Effect of Remote Ischaemic Conditioning on the Inflammatory Cytokine Cascade of COVID-19 (RIC in COVID-19): a Randomized Controlled Trial.

Autor: Lukhna K; Division of Cardiology, Faculty of Health Sciences, Groote Schuur Hospital, University of Cape Town, Cape Town, South Africa., do Carmo HRP; Atherosclerosis and Vascular Biology Laboratory, State University of Campinas, Campinas, Brazil., Castillo AR; Atherosclerosis and Vascular Biology Laboratory, State University of Campinas, Campinas, Brazil., Davidson SM; The Hatter Cardiovascular Institute, University College London, 67 Chenies Mews, London, WC1E 6HX, UK., Geffen H; Division of Cardiology, Faculty of Health Sciences, Groote Schuur Hospital, University of Cape Town, Cape Town, South Africa., Giesz S; The Hatter Cardiovascular Institute, University College London, 67 Chenies Mews, London, WC1E 6HX, UK., Golforoush P; The Hatter Cardiovascular Institute, University College London, 67 Chenies Mews, London, WC1E 6HX, UK., Bovi TG; Atherosclerosis and Vascular Biology Laboratory, State University of Campinas, Campinas, Brazil., Gorag D; Atherosclerosis and Vascular Biology Laboratory, State University of Campinas, Campinas, Brazil., Salama A; Cape Heart Institute, University of Cape Town, Cape Town, South Africa.; The Royal Free Hospital, University College London, Pond St, London, NW3 2QG, UK., Imamdin A; Cape Heart Institute, University of Cape Town, Cape Town, South Africa., Kalkhoran S; The Hatter Cardiovascular Institute, University College London, 67 Chenies Mews, London, WC1E 6HX, UK., Lecour S; Cape Heart Institute, University of Cape Town, Cape Town, South Africa., Perroud MW Jr; Atherosclerosis and Vascular Biology Laboratory, State University of Campinas, Campinas, Brazil., Ntsekhe M; Division of Cardiology, Faculty of Health Sciences, Groote Schuur Hospital, University of Cape Town, Cape Town, South Africa., Sposito AC; Atherosclerosis and Vascular Biology Laboratory, State University of Campinas, Campinas, Brazil., Yellon DM; The Hatter Cardiovascular Institute, University College London, 67 Chenies Mews, London, WC1E 6HX, UK. d.yellon@ucl.ac.uk.
Jazyk: angličtina
Zdroj: Cardiovascular drugs and therapy [Cardiovasc Drugs Ther] 2024 Jun; Vol. 38 (3), pp. 433-445. Date of Electronic Publication: 2022 Nov 29.

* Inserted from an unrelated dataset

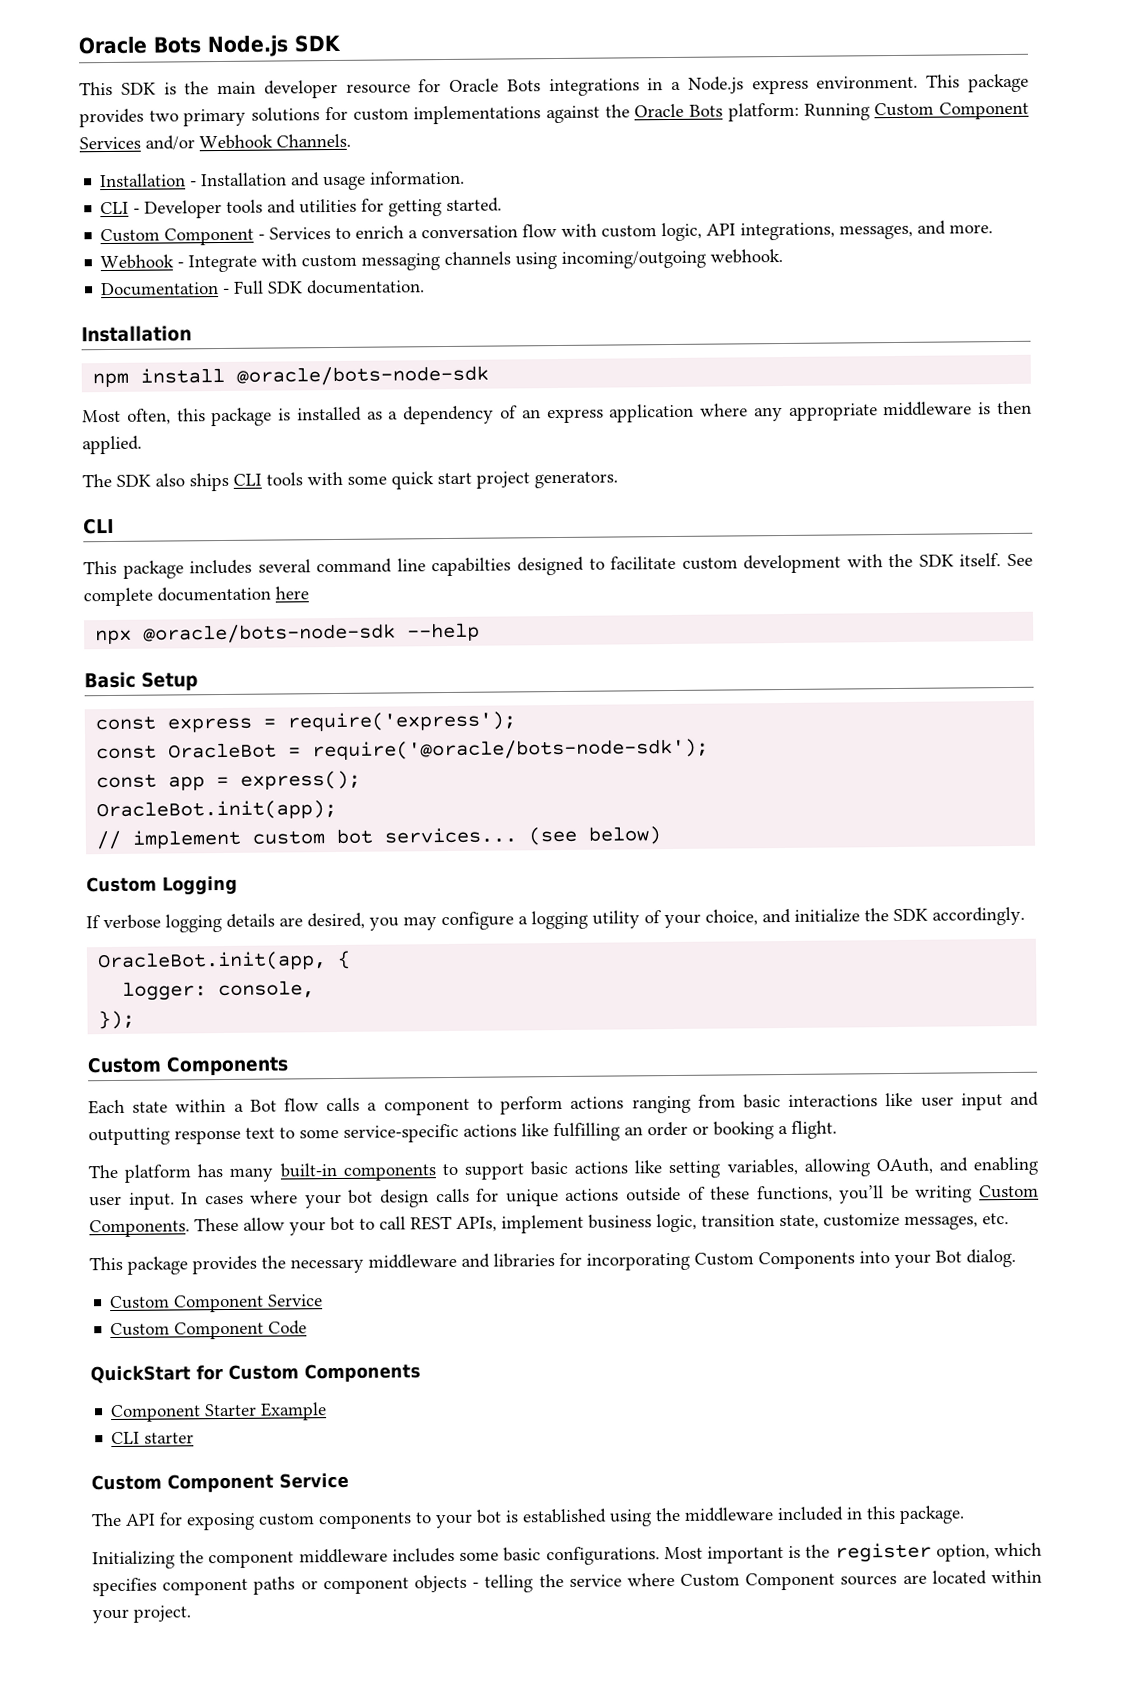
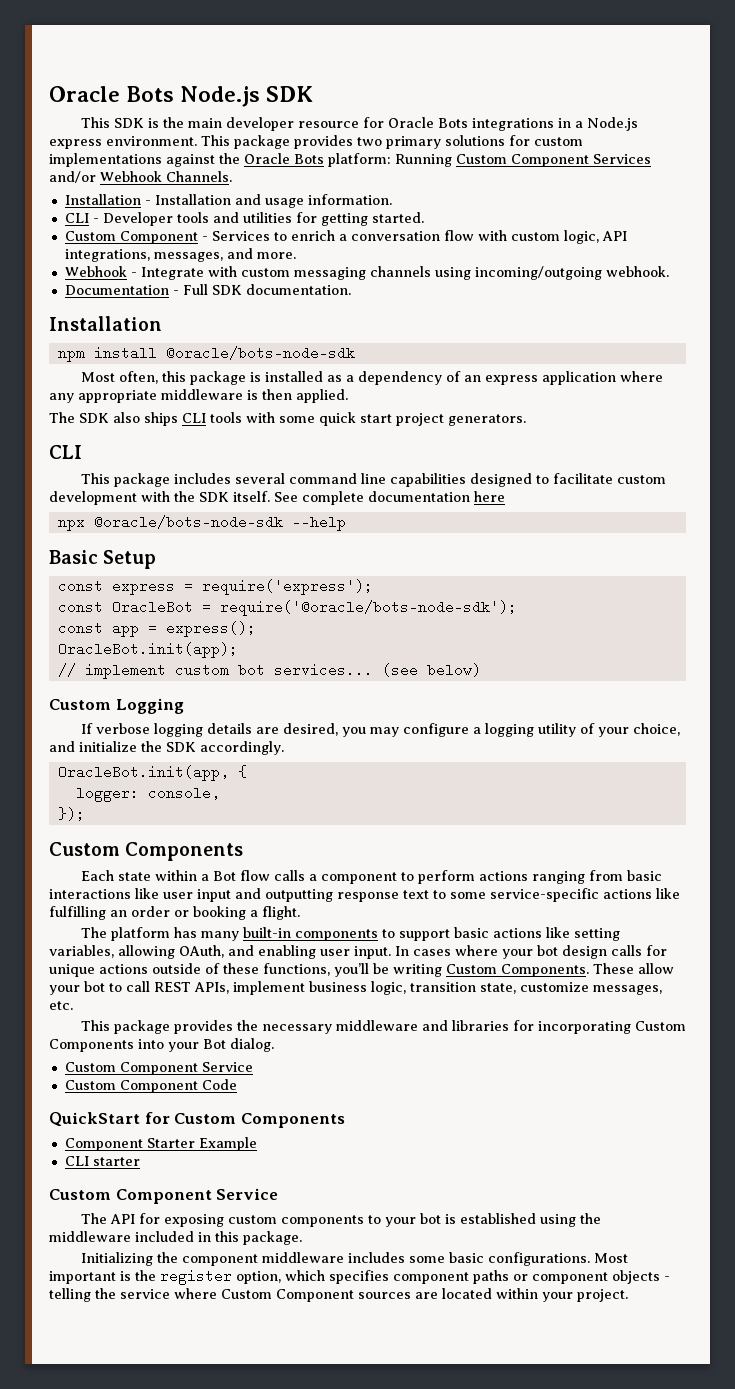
- This package includes several command line capabilties designed to facilitate custom development with the SDK itself.
+ This package includes several command line capabilities designed to facilitate custom development with the SDK itself.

DOI: 10.1007/s10557-022-07411-2
Abstrakt: Purpose: Patients hospitalized with COVID-19 may develop a hyperinflammatory, dysregulated cytokine "storm" that rapidly progresses to acute respiratory distress syndrome, multiple organ dysfunction, and even death. Remote ischaemic conditioning (RIC) has elicited anti-inflammatory and cytoprotective benefits by reducing cytokines following sepsis in animal studies. Therefore, we investigated whether RIC would mitigate the inflammatory cytokine cascade induced by COVID-19.

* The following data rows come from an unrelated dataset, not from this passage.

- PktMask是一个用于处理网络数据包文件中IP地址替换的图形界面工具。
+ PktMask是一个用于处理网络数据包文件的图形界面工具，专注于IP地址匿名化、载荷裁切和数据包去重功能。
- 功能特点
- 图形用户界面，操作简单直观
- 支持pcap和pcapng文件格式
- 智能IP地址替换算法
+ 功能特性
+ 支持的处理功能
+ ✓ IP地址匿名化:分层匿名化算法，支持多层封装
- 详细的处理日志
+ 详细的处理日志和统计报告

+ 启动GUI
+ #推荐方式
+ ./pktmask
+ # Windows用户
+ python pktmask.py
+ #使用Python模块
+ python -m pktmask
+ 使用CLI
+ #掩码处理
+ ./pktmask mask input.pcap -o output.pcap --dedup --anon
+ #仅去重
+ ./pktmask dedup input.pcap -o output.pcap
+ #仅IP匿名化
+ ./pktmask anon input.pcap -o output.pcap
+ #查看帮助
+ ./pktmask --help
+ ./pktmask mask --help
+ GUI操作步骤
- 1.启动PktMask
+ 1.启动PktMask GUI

Methods: We conducted a prospective, multicentre, randomized, sham-controlled, single-blind trial in Brazil and South Africa. Non-critically ill adult patients with COVID-19 pneumonia were randomly allocated (1:1) to receive either RIC (intermittent ischaemia/reperfusion applied through four 5-min cycles of inflation (20 mmHg above systolic blood pressure) and deflation of an automated blood-pressure cuff) or sham for approximately 15 days. Serum was collected following RIC/sham administration and analyzed for inflammatory cytokines using flow cytometry. The endpoint was the change in serum cytokine concentrations. Participants were followed for 30 days.

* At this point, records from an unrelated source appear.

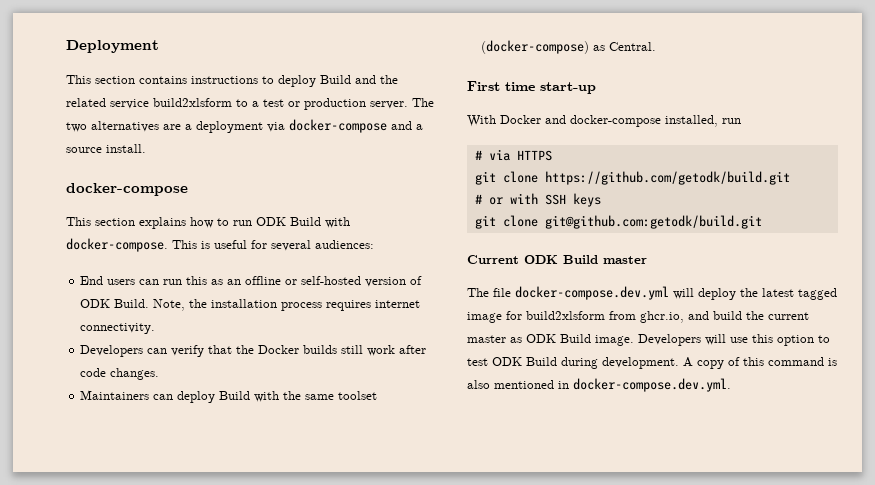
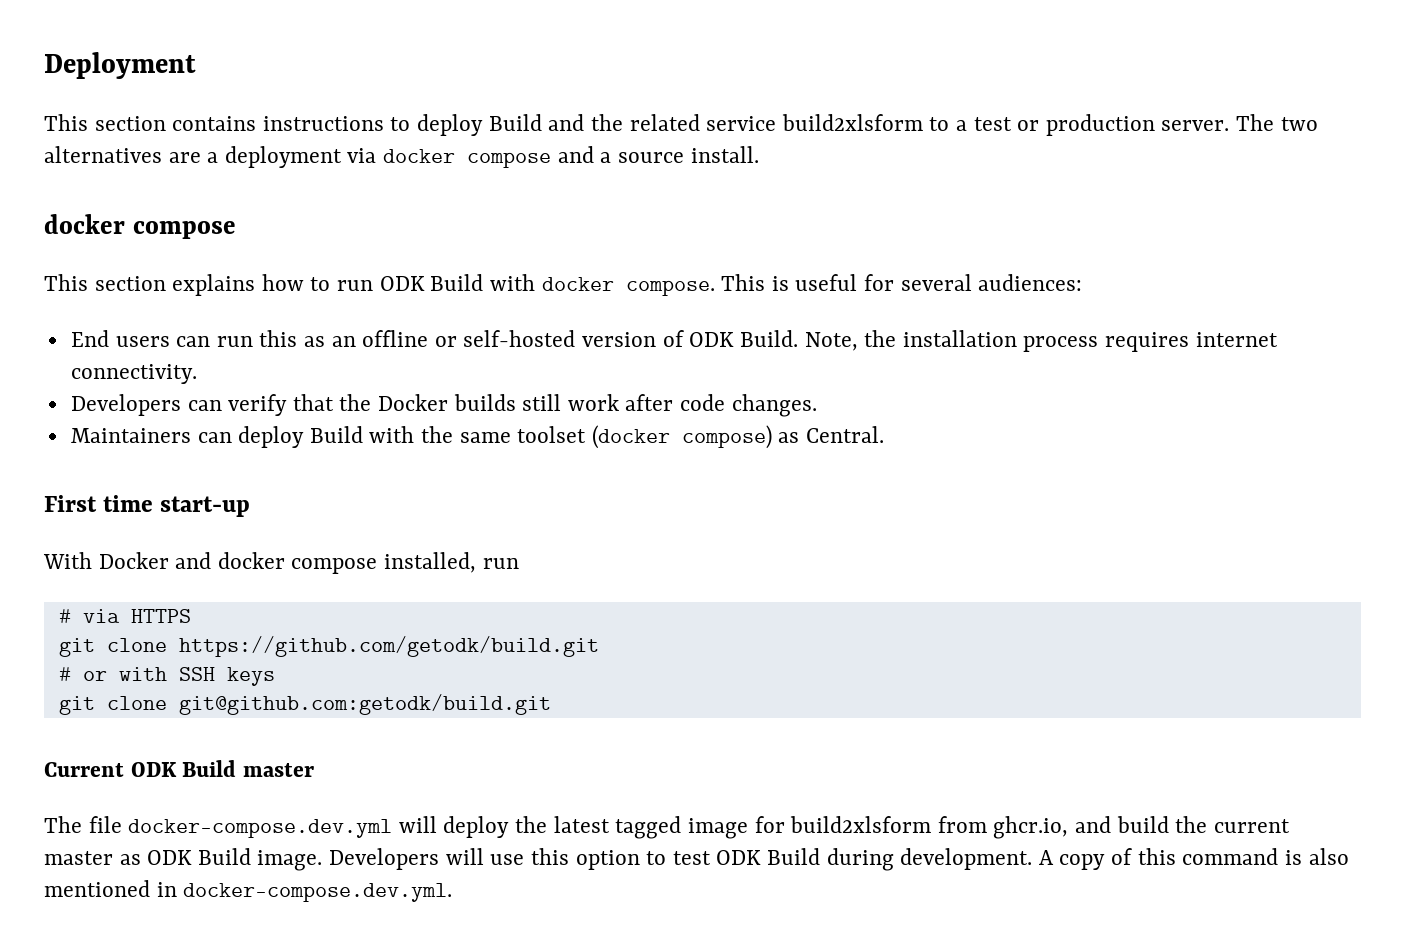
- The two alternatives are a deployment via docker-compose and a source install.
- docker-compose
+ The two alternatives are a deployment via docker compose and a source install.
+ docker compose
- This section explains how to run ODK Build with docker-compose.
+ This section explains how to run ODK Build with docker compose.
- Maintainers can deploy Build with the same toolset (docker-compose) as Central.
+ Maintainers can deploy Build with the same toolset (docker compose) as Central.
- With Docker and docker-compose installed, run
+ With Docker and docker compose installed, run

Results: Eighty randomized participants (40 RIC and 40 sham) completed the trial. Baseline characteristics according to trial intervention were overall balanced. Despite downward trajectories of all cytokines across hospitalization, we observed no substantial changes in cytokine concentrations after successive days of RIC. Time to clinical improvement was similar in both groups (HR 1.66; 95% CI, 0.938-2.948, p 0.08). Overall RIC did not demonstrate a significant impact on the composite outcome of all-cause death or clinical deterioration (HR 1.19; 95% CI, 0.616-2.295, p = 0.61).
Conclusion: RIC did not reduce the hypercytokinaemia induced by COVID-19 or prevent clinical deterioration to critical care.
Trial Registration: ClinicalTrials.gov Identifier: NCT04699227.